Um sie zu besuchen, muss man auf einige der schönsten Gipfel des Alpenbogens steigen, zu Fuß oder – wo möglich – mit den entsprechenden Shuttlebussen. Die Mühe lohnt sich jedoch: Was sich dort offenbart, ist weit mehr, als jedes Geschichtsbuch erzählen könnte.
Für jeden dieser Orte, von Bozen bis Belluno, weist Antonella Fornari neben praktischen Hinweisen zu Wegen und Gehzeiten auf historische Sehenswürdigkeiten, Denkmäler und erhaltene Zeugnisse des Ersten Weltkriegs hin.

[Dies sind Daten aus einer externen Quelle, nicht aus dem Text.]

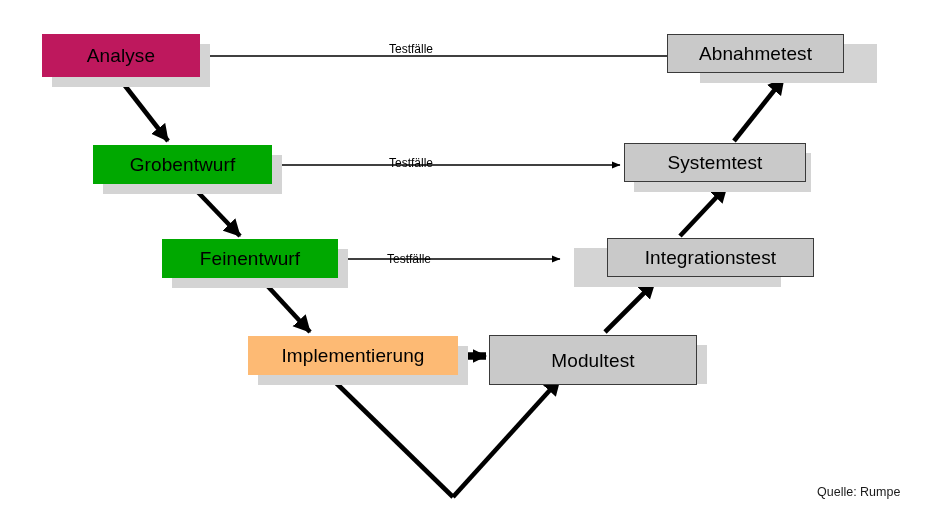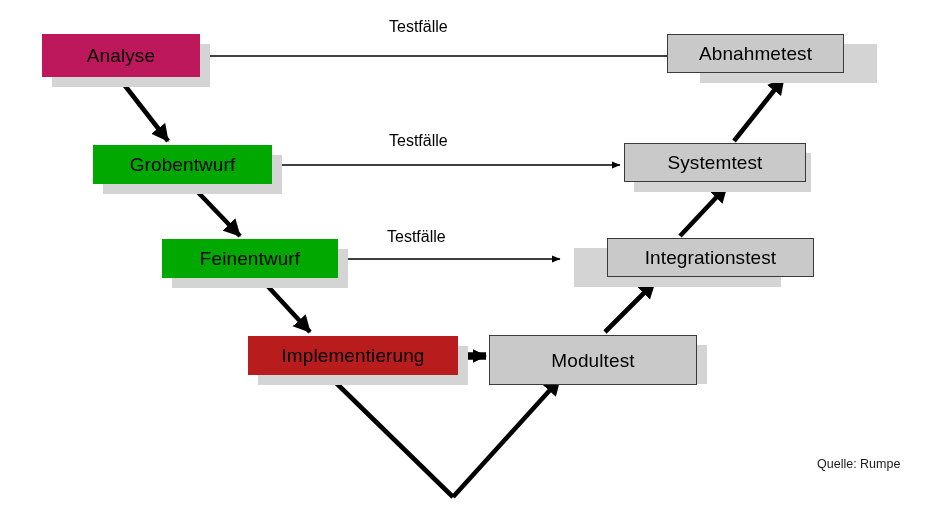--- a/index.html
+++ b/index.html
@@ -53,10 +53,11 @@
   }
   .edge-label {
     position: absolute;
-    font-size: 16px;
+    font-size: 12px;
     color: #000000;
     white-space: nowrap;
     z-index: 4;
+    margin-top: 24px;
   }
   .source-note {
     position: absolute;

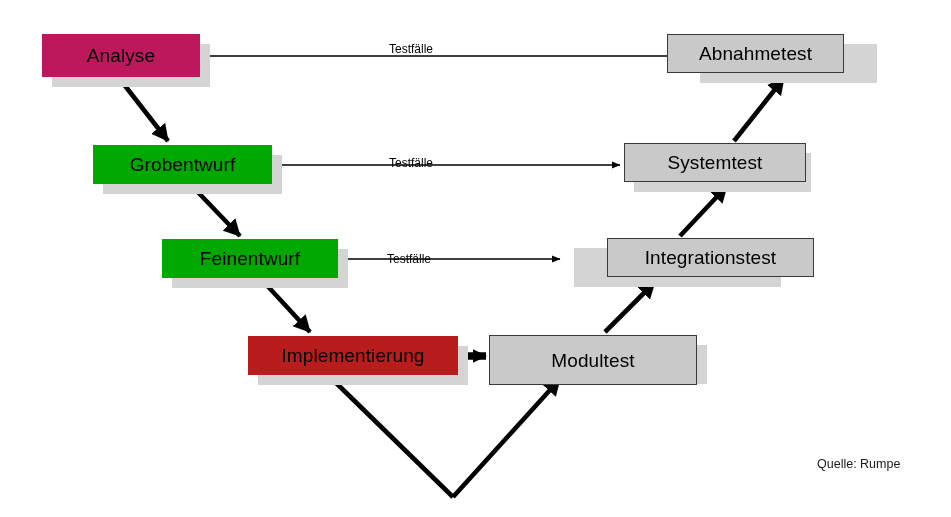--- a/index.html
+++ b/index.html
@@ -119,7 +119,7 @@
   </div>
 
   <div class="shadow" style="left:258px; top:346px; width:210px; height:39px;"></div>
-  <div class="node phase" style="left:248px; top:336px; width:210px; height:39px; background:#b91c1c;">
+  <div class="node phase" style="left:248px; top:336px; width:210px; height:39px; background:#fdba74;">
     <span>Implementierung</span>
   </div>
 

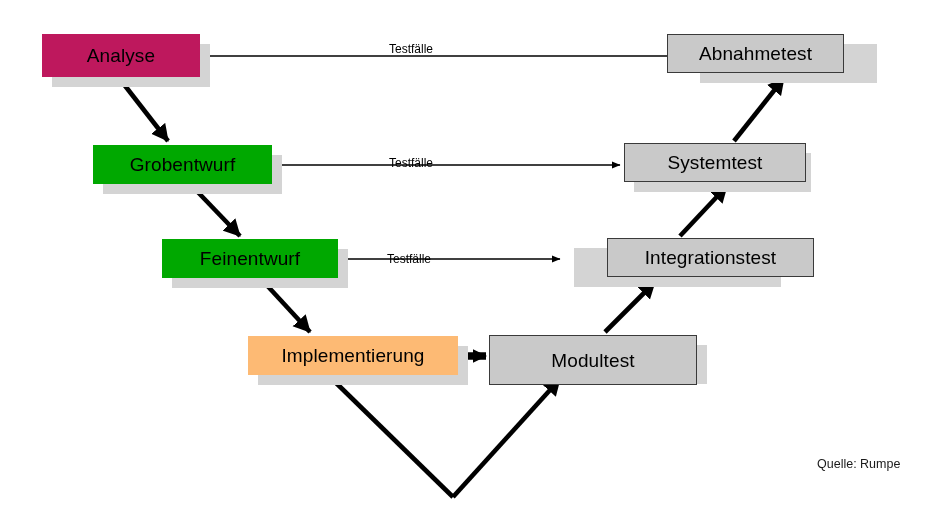--- a/index.html
+++ b/index.html
@@ -147,7 +147,7 @@
   <div class="edge-label" style="left:389px; top:132px;">Testfälle</div>
   <div class="edge-label" style="left:387px; top:228px;">Testfälle</div>
 
-  <div class="source-note" style="left:817px; top:457px;">Quelle: Rumpe</div>
+  <div class="source-note" style="left:817px; top:485px;">Quelle: Rumpe</div>
 
 </div>
 

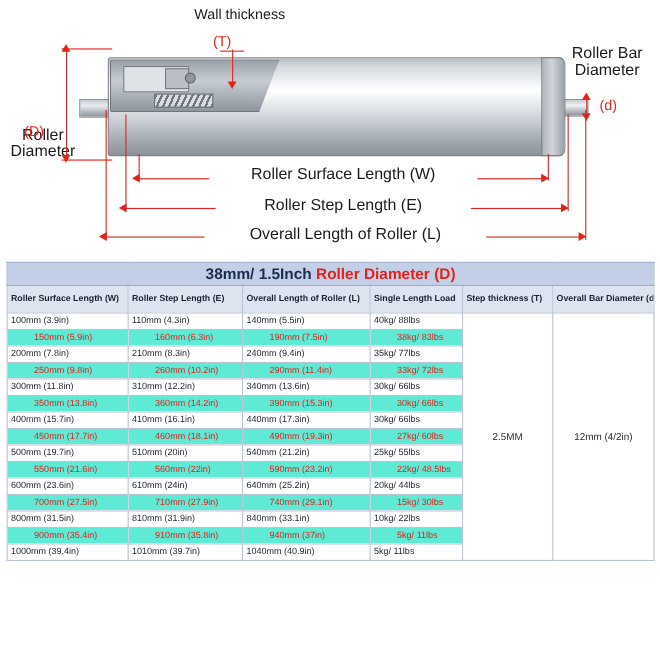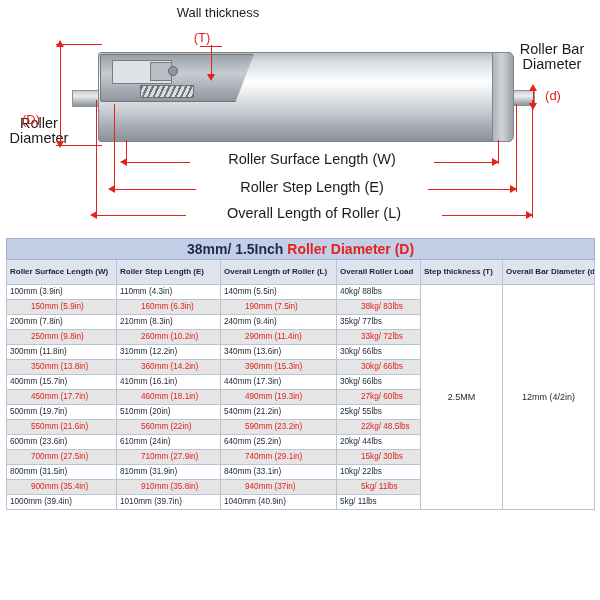--- a/index.html
+++ b/index.html
@@ -311,7 +311,7 @@
           <th class="colhead">Roller Surface Length (W)</th>
           <th class="colhead">Roller Step Length (E)</th>
           <th class="colhead">Overall Length of Roller (L)</th>
-          <th class="colhead">Overall Roller Load</th>
+          <th class="colhead">Single Length Load</th>
           <th class="colhead">Step thickness (T)</th>
           <th class="colhead">Overall Bar Diameter (d)</th>
         </tr>

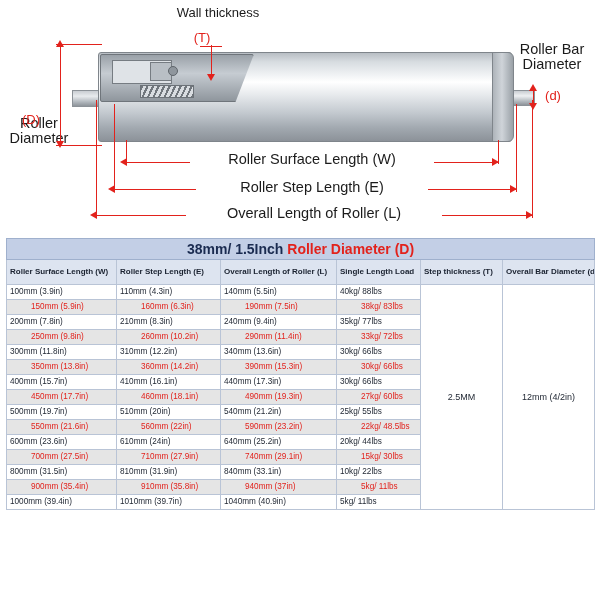--- a/index.html
+++ b/index.html
@@ -205,7 +205,7 @@
     height: 16px;
   }
   tbody tr.even td { background: #ffffff; }
-  tbody tr.odd td { background: #e5e5e5; padding-left: 24px; }
+  tbody tr.odd td { background: #5eead4; padding-left: 24px; }
   tbody td.merged {
     background: #ffffff;
     text-align: center;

Es handelt sich jedoch nicht um einen weiteren gewöhnlichen Wanderführer: Der Autorin gelingt es, dem Leser auf konkrete Weise den Sinn und das Bild dessen zu vermitteln, was sich zwischen 1915 und 1917 auf den Dolomitengipfeln zutrug: die Strapazen des militärischen Lebens in großer Höhe, die Herausforderung der alltäglichen Bedürfnisse, die Ungewissheit eines zwischen Leben und Tod schwebenden Daseins.
Es ist also ein Buch zum Lesen, nicht nur zum Gebrauch bei Bergtouren in großer Höhe – auch dank des äußerst reichhaltigen Bildmaterials: über zweihundert Aufnahmen, alle von der Autorin selbst gemacht, die eine wertvolle Hilfe für all jene sind, die – auch vom heimischen Sofa aus – zumindest in der Vorstellung die Orte nachvollziehen möchten, an denen gekämpft wurde.